Educational reformer, Dr. Phillip Schlechty best defines affirmation of performances as, “Persons who are significant in the lives of the student, including parents, siblings, peers, public audiences, and younger students, are positioned to observe, participate in, and benefit from student performances, as well as the products of those performances, and to affirm the significance and importance of the activity to be undertaken” (2002). Giving students an opportunity to have their work affirmed and recognized by others makes learning authentic and worthwhile. Some students may engage in the work from the start because they know their work will be affirmed by important people at the end.

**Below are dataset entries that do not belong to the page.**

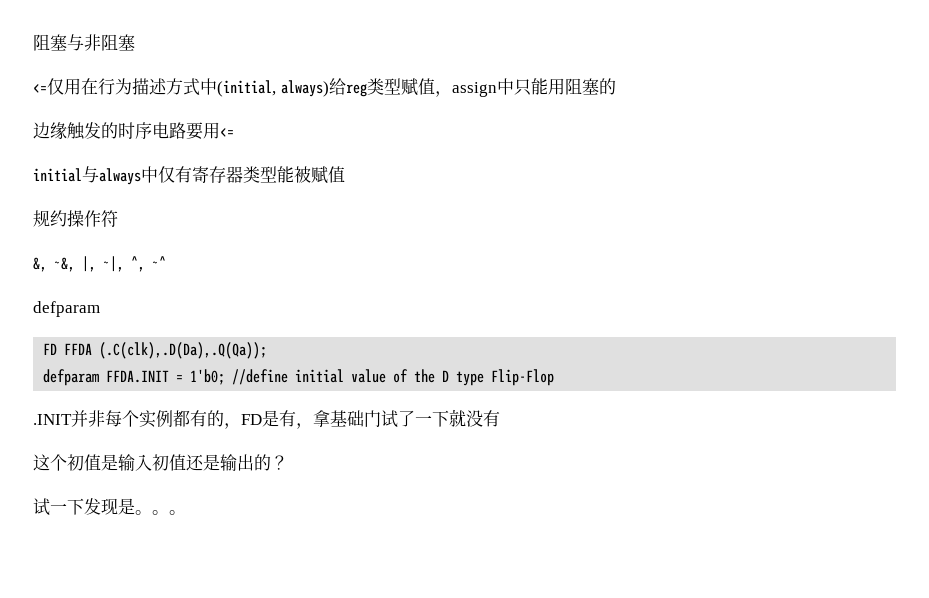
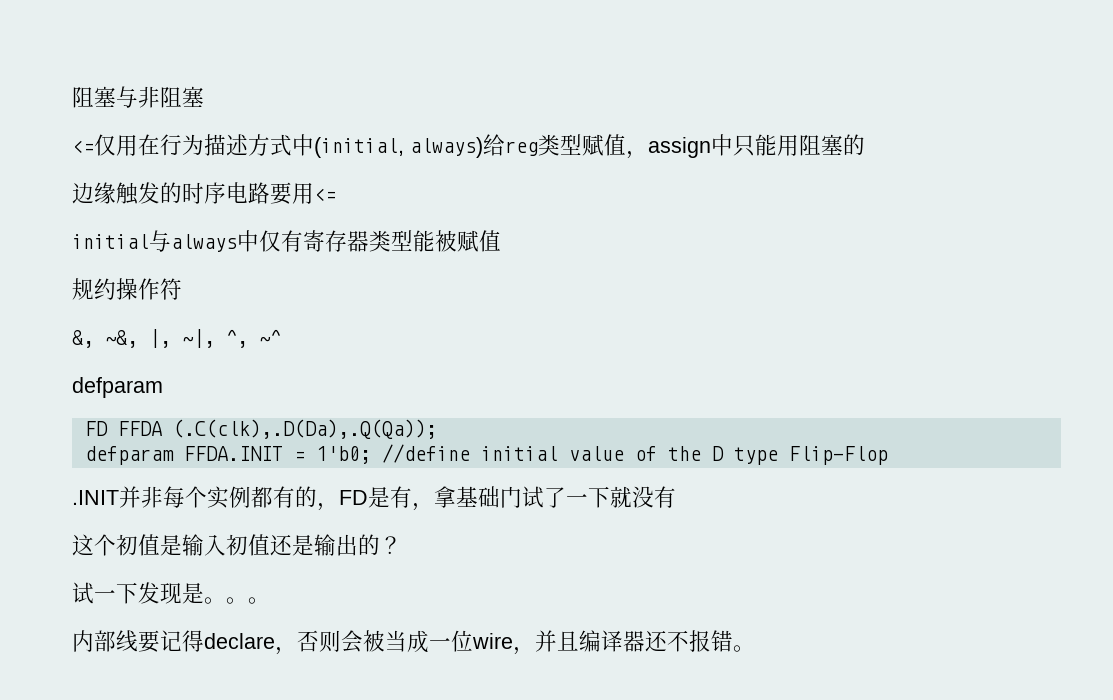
+ 内部线要记得declare，否则会被当成一位wire，并且编译器还不报错。

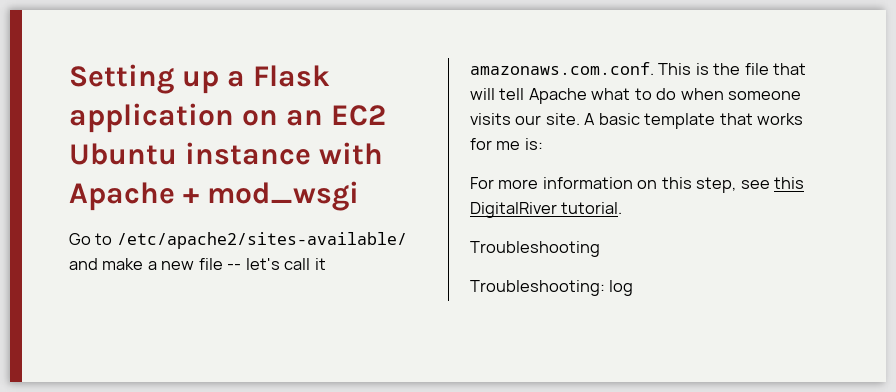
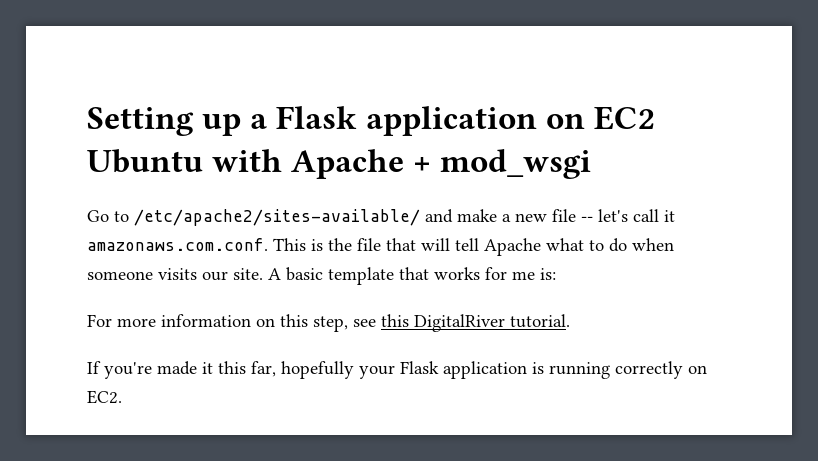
- Setting up a Flask application on an EC2 Ubuntu instance with Apache + mod_wsgi
+ Setting up a Flask application on EC2 Ubuntu with Apache + mod_wsgi
- Troubleshooting
- Troubleshooting: log
+ If you're made it this far, hopefully your Flask application is running correctly on EC2.

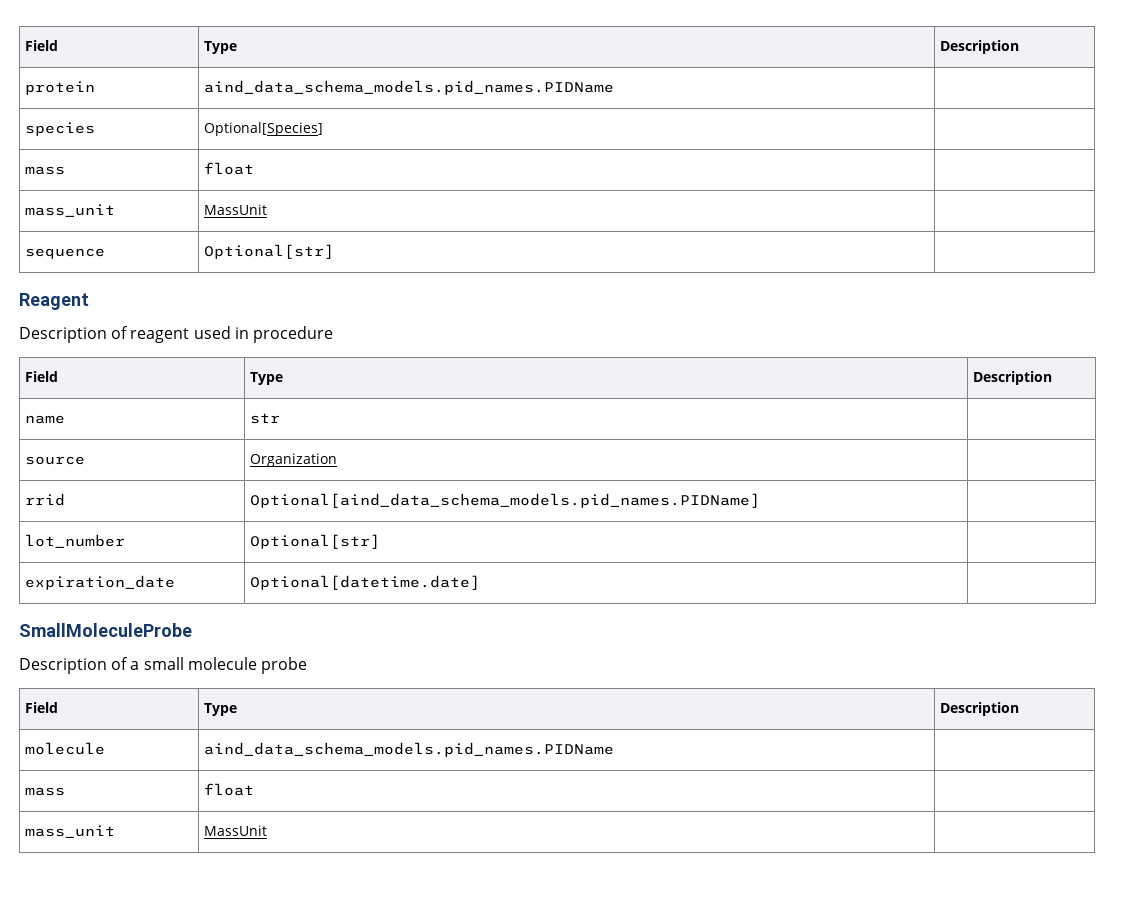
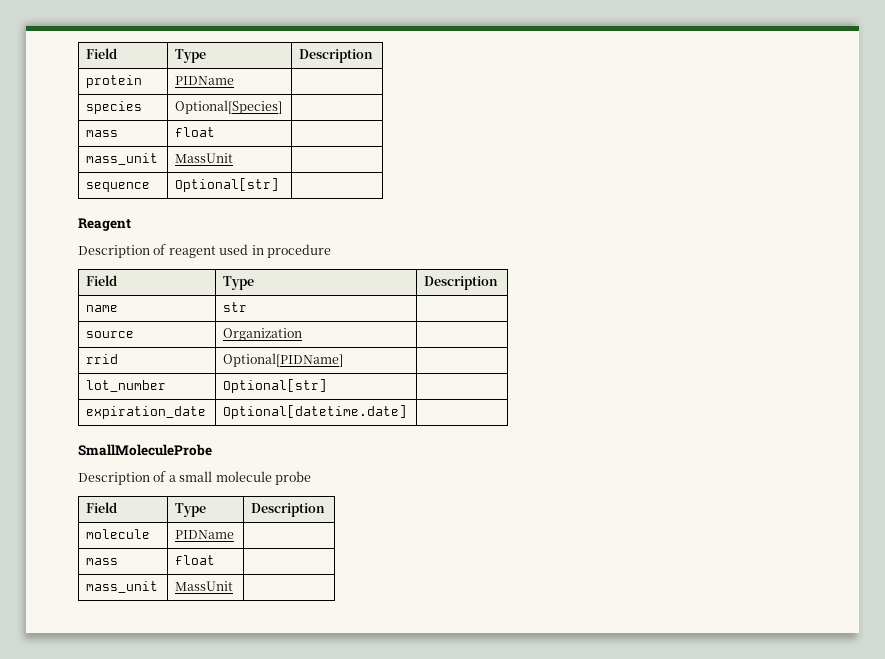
- protein | aind_data_schema_models.pid_names.PIDName |
+ protein | PIDName |
- rrid | Optional[aind_data_schema_models.pid_names.PIDName] |
+ rrid | Optional[PIDName] |
- molecule | aind_data_schema_models.pid_names.PIDName |
+ molecule | PIDName |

Recognition in this sense should not be confused with praise or other kinds of extrinsic rewards. Although, praising students for the work they are doing is important, recognition is far deeper than that. Schlechty states that to “affirm or recognize student work is not to approve or disapprove; it is to declare that what happened matters and is important. Affirmation suggests significance and thus attaches importance to the event or action” (1997). Teachers hope that students take their projects home, share with their parents, and possibly save them in a portfolio. But the reality may be that students’ work never makes it home, and all the hard work and effort the students put forth is never shared or recognized. By making the work visible to others the students get that opportunity to hear, “Job well done.”
Make it Happen in Your Classroom Recognition of student work can take place in many different ways across all grade levels and subject areas. Providing students simple opportunities to display work in the hallways of the school or on a bulletin board in the classroom displays exemplary work to peers and school faculty and staff. Holding Parent and Community Nights, inviting experts into the classroom to see the work students have completed, and sharing work with younger and older buddy classes are all significant ways in which students can be recognized for their hard work and effort. Not only do students share the work products but the important learning that took place as well.